La France confirme la suspension du programme d’accueil des Gazaouis
Paris invoque des contraintes logistiques et sécuritaires, une décision qui suscite de vives critiques.


La France a annoncé mercredi la suspension temporaire des inscriptions pour les ressortissants de Gaza au programme PAUSE, un dispositif d’accueil en urgence destiné à protéger des scientifiques, artistes et intellectuels menacés. Cette décision a été confirmée par le ministre français des Affaires étrangères, Jean-Noël Barrot, qui a justifié cette mesure par des contraintes logistiques à traiter avant la reprise des démarches.

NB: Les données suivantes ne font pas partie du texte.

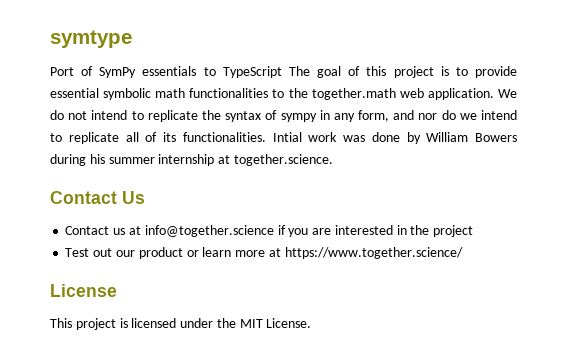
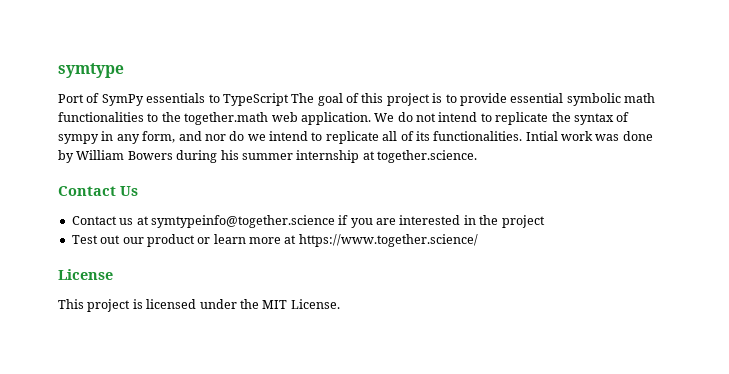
[144,225,274,237] info@together.science -> [150,215,335,228] symtypeinfo@together.science

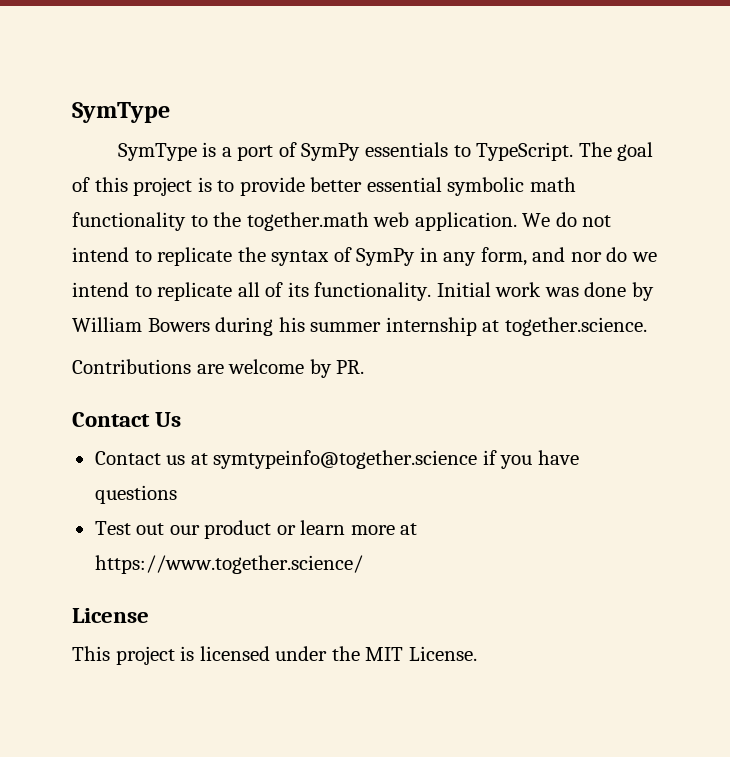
[58,63,124,78] [58,94,84,103] symtype // Port -> [72,102,170,123] [117,142,274,161] SymType // SymType is a port
[222,93,289,106] TypeScript -> [476,142,574,161] TypeScript.
(507, 99) none -> [310,177,363,192] better
[58,112,144,122] functionalities -> [72,212,186,231] functionality
[58,134,99,144] sympy -> [356,248,416,266] SymPy
[433,131,558,141] functionalities. Intial -> [314,282,491,301] functionality. Initial
(477, 156) none -> [72,359,365,378] // Contributions are welcome by PR.
[376,215,545,228] are interested in the project -> [537,450,579,465] [94,485,177,504] have questions

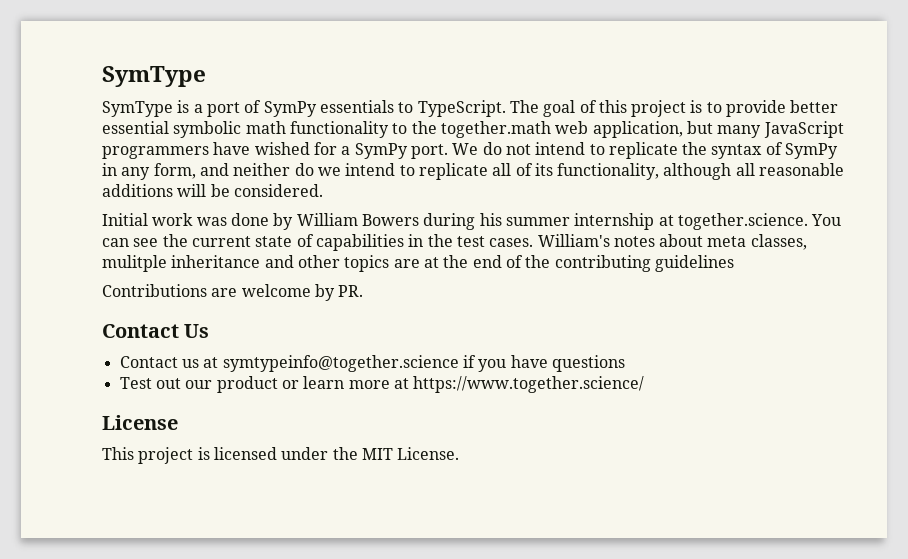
[414,212,517,231] application. -> [592,121,844,138] [102,142,448,159] application, but many JavaScript programmers have wished for a SymPy port.
[570,252,602,262] nor -> [233,163,291,176] neither
[314,282,432,301] functionality. -> [557,163,845,180] [102,184,323,197] functionality, although all reasonable additions will be considered. //
(647, 326) none -> [811,214,842,226] [102,234,807,251] [102,255,734,272] You can see the current state of capabilities in the test cases. William's notes about meta classes, mulitple inheritance and other topics are at the end of the contributing guidelines

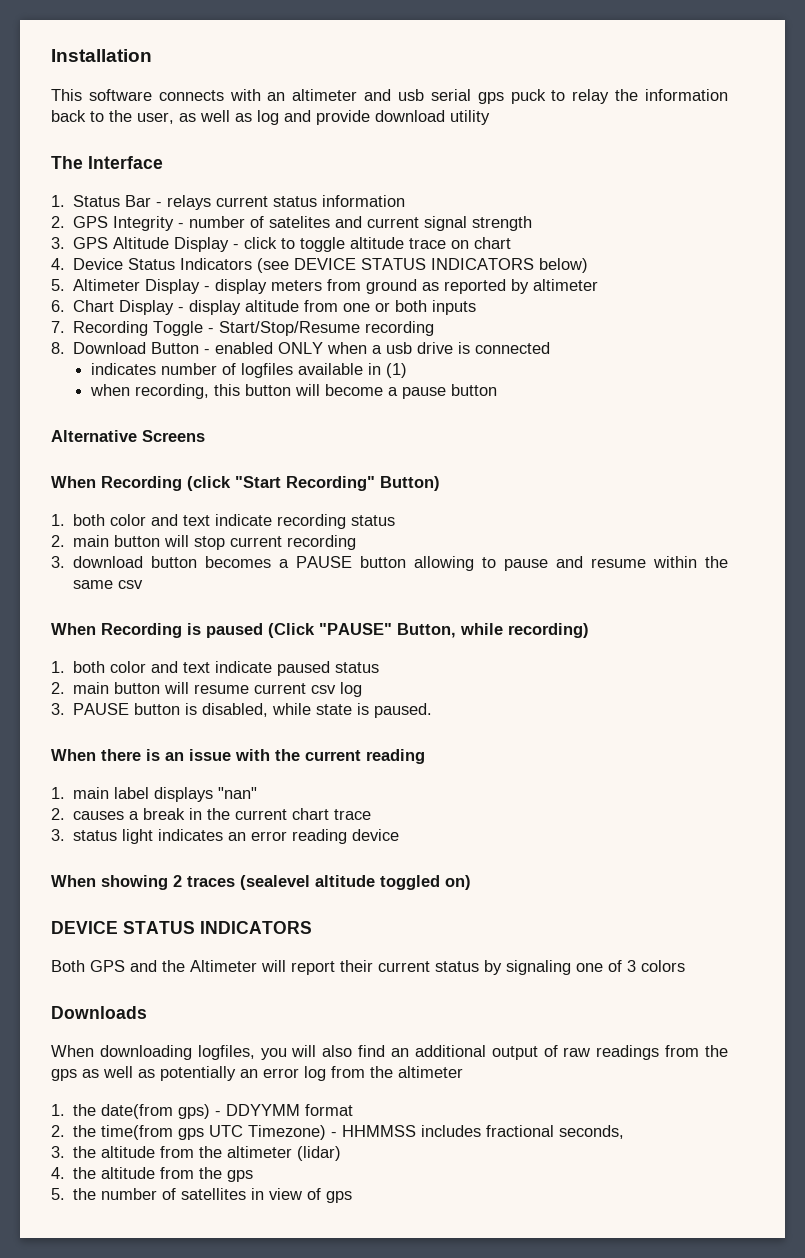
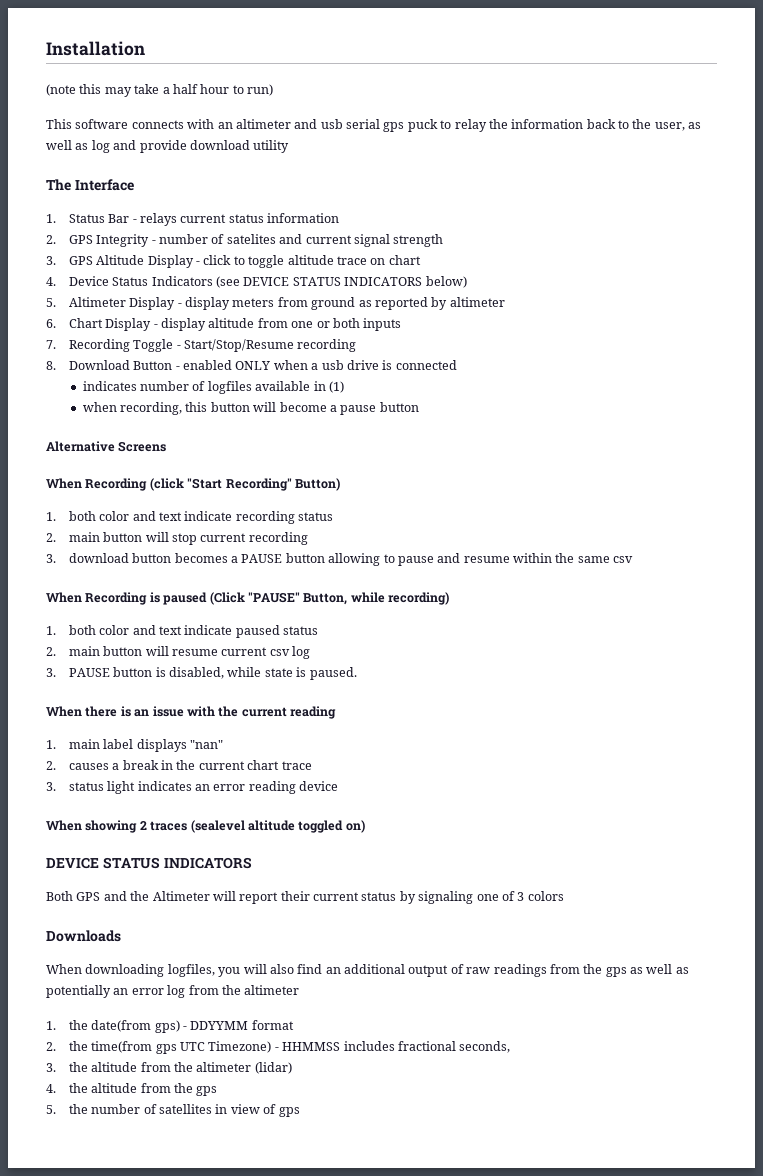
(152, 55) none -> [46,84,273,97] // (note this may take a half hour to run)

Créé en 2017 par le Collège de France, le programme PAUSE vise à offrir des visas et une prise en charge temporaire en France à des chercheurs et créateurs en danger, souvent accompagnés de leurs familles. Il a permis depuis plusieurs années d’accueillir des centaines de personnes fuyant des zones de conflit.
Mais cette suspension intervient alors que plusieurs lauréats du programme issus de Gaza restent bloqués dans le territoire en raison des difficultés d’évacuation. Des artistes et des chercheurs ont dénoncé cette mesure, soulignant que une vingtaine de lauréats et leurs familles — plus de 115 personnes — étaient toujours coincés à Gaza, incapables de rejoindre la France malgré leur sélection.
Les organisations de la société civile et certains universitaires ont critiqué la suspension, la considérant comme injuste pour les candidats gazaouis qui ont satisfait aux critères du programme. Ils imputent en partie les restrictions aux obstacles posés par les autorités locales et les complexités logistiques liées à la sortie de Gaza.
Selon une source diplomatique citée par d’autres médias, la prochaine ouverture de candidatures pourrait intervenir en mars 2026, mais la décision finale dépendra des discussions entre les ministères français impliqués et de l’évolution de la situation sur le terrain.